I allowed myself, over many years and through many self-serving practices, to create a dreamworld in which I thought I could escape from what I considered undesirable. This was a world where nothing existed except for what I desired. If I chose to remove God from it–which I usually, if not always, did because I envisioned myself as the god–I simply chose to ignore what I knew to be right.
This was my world, and it was my law which was given the illusion of power. I even allowed my world the luxury of believing there to be no consequence for sin. The only sin I declared to exist was that which I did not want, and its consequence was simply to not exist.
In my world, God was the transgressor, because He was the One telling me that what happened in my world–the very existence of my dreamworld even–was wrong. He insisted that I would suffer consequences in the real world–His world–for my rebellion. In stubborn, idiotic incredulity, I simply created counter laws in my world which dismissed his laws. I was a rebel.
As a jealous and selfish little god, I was quite territorial of my imaginative haven of rest. The more God impressed Himself on me–infiltrating every bulwark I raised to protect my little world from His assaulting love–the more desperate I became to protect myself–and my little world–from being removed from my imagined control. The deeper I went into my dreamworld, the longer I could stay and avoid the undesirable truths of God’s holy reality.
Many years later, and only slightly wiser, I began the strenuous and lengthy process of deconstructing my safe haven of denial. I quickly learned that this is very difficult work–nearly impossible. The first step I had to take was to admit, even to myself, that I am a completely lousy imitation of a god. The real God is no longer wrong. I am the one who was wrong all along, and I am needing to readmit that every day.

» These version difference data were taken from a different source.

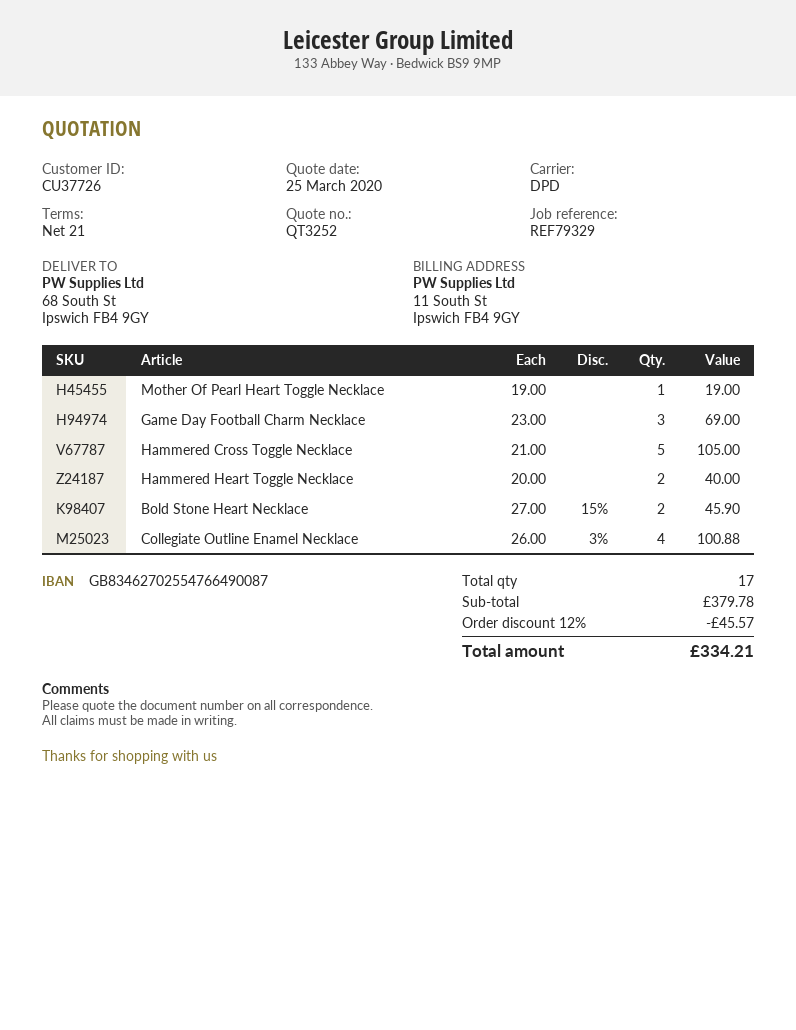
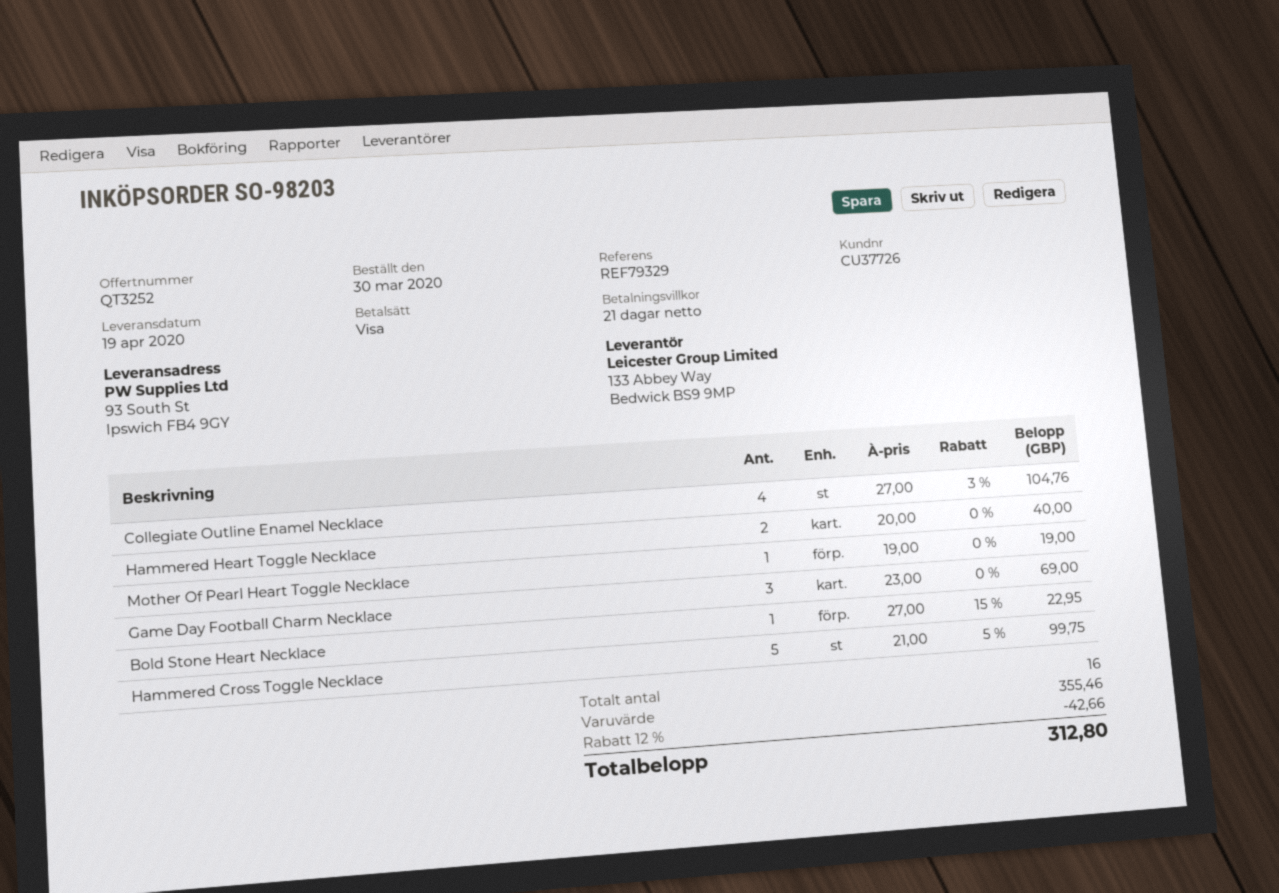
ship to: 68 South St, Ipswich FB4 9GY -> 93 South St, Ipswich FB4 9GY
Hammered Cross Toggle Necklace: 5 x 21.00 = 105.00 -> 5 x 21.00 - 5% = 99.75
Bold Stone Heart Necklace: 2 x 27.00 - 15% = 45.90 -> 1 x 27.00 - 15% = 22.95
Collegiate Outline Enamel Necklace: 4 x 26.00 - 3% = 100.88 -> 4 x 27.00 - 3% = 104.76
total quantity: 17 -> 16
subtotal: 379.78 -> 355.46
discount: 12% = 45.57 -> 12% = 42.66
total: 334.21 -> 312.80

The things I allowed myself to do with such illusions of freedom in that world are being forced to cease. They do not want to be abandoned…at all! The little god in me–what the real God calls my flesh–still lives under the illusion that he deserves a place of royalty in my heart. He alone believes I owe him some twisted form of loyalty, but what he doesn’t realize is that, compared to the real God, he doesn’t have even half a leg on which to stand.

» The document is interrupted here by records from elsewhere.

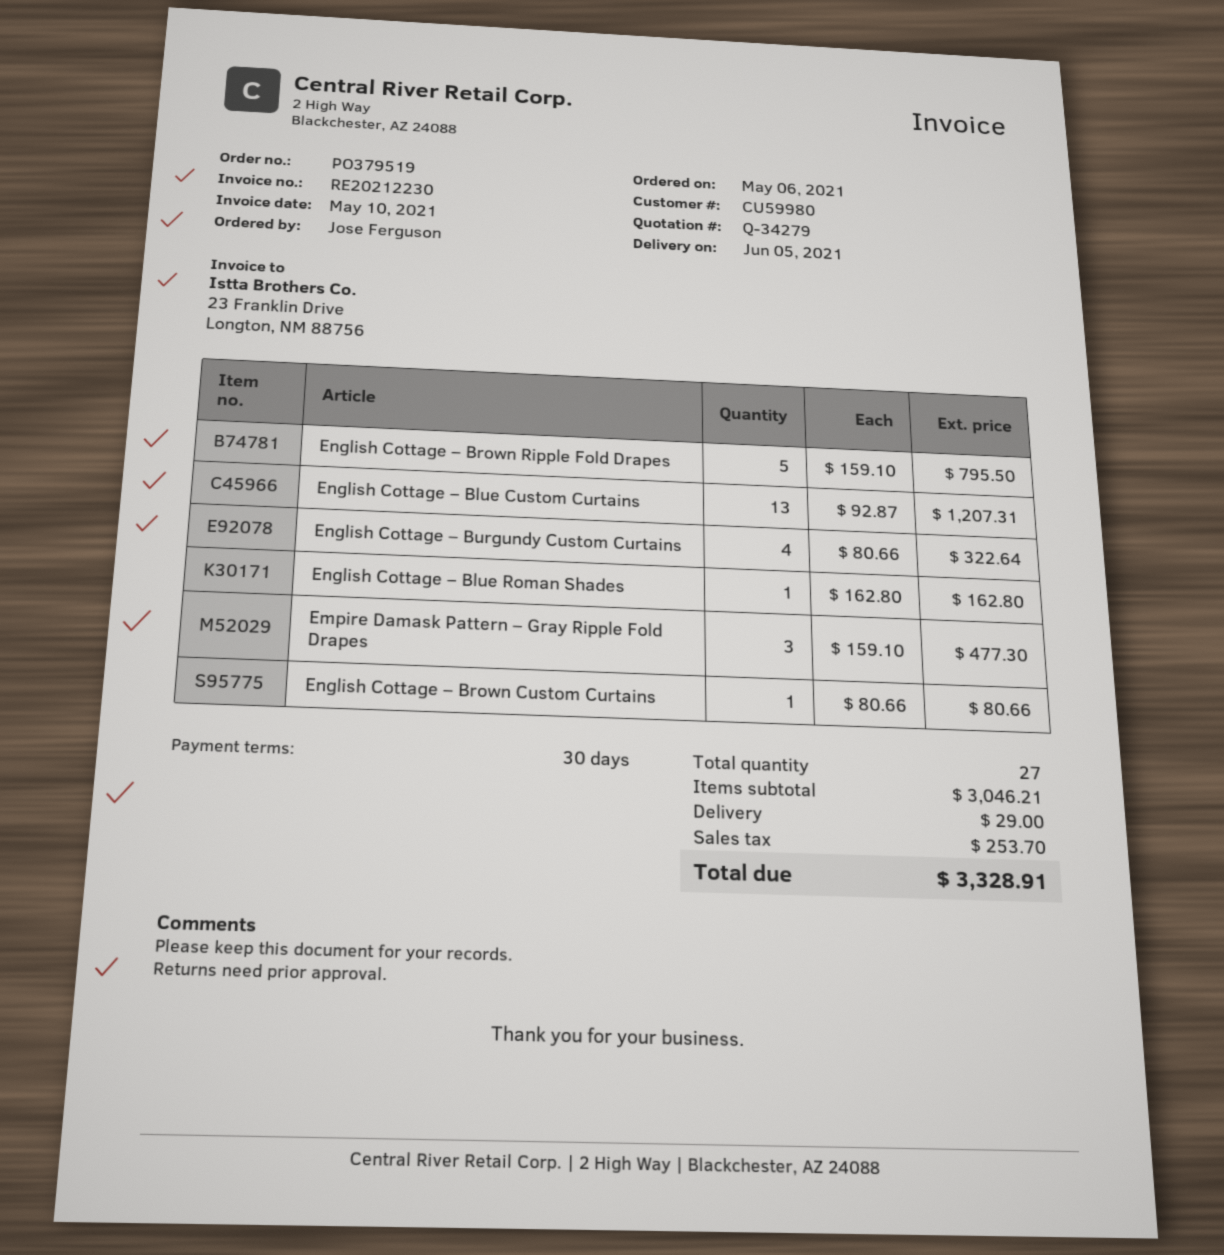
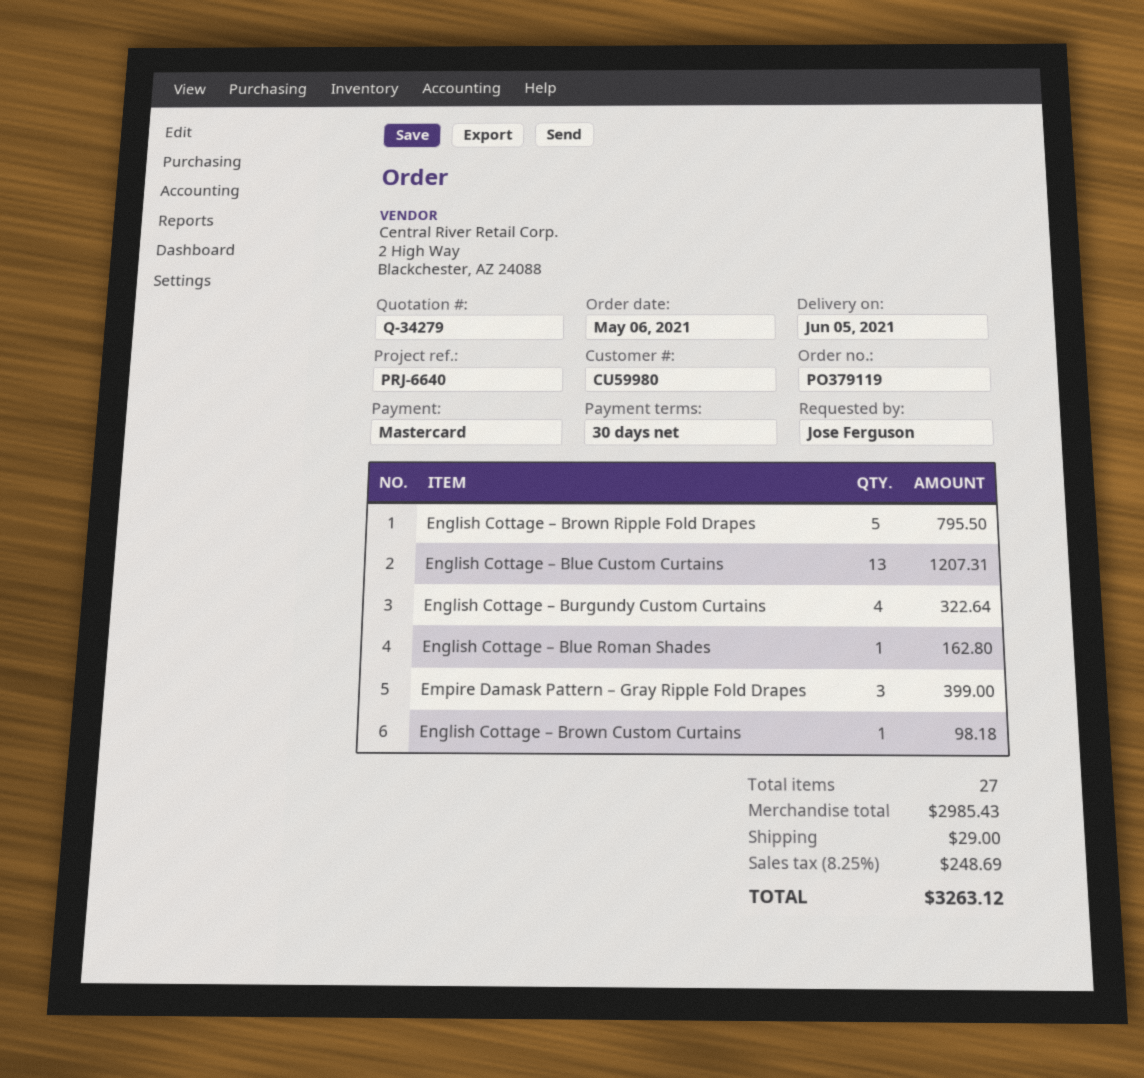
order number: PO379519 -> PO379119
Empire Damask Pattern – Gray Ripple Fold Drapes: 3 for 477.30 -> 3 for 399.00
English Cottage – Brown Custom Curtains: 1 for 80.66 -> 1 for 98.18
subtotal: 3046.21 -> 2985.43
tax: 253.70 -> 248.69
total: 3328.91 -> 3263.12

Even yet, he was the god of my secret world for so long that I sometimes get lost in the real world, and find myself wandering shamefully into my not-so-secret, less-than-private world of secrecy and escape. When this happens, I often find myself bewildered and sickened by my own foolish ignorance. How could I go back to a place that leaves me feeling so miserable? Worse yet, how could I let my flesh be a god to me, when the real God literally gave His life to free me time and time again from all the misery I suffered so long when I would try to hide from the truth?
God’s truth is so beautiful, that it invigorates every inch of me with awe, love, and hope. Even still, that measly old god, called flesh, seeks to preserve every possible claim he can over my old world–my old self. Between his stubbornness and the steady encouragement of his accomplice, the devil–who is at the same time his worst enemy–my little world of selfish pleasures has managed to remain year after year, day after day, haunting me.
It needs to be ended. I am ready. I am desperate for the real world, the one in which the real God is always God, and His goodness and truth are allowed to be alive in the real me at all times.
I am ready for complete sanctification. I am ready to be holy. Dear God, please make the real me emulate the real You. Help me to forever abandon my futile attempts to control. This is my most beautiful dream. This is what You desire. Give me the desires of Your heart.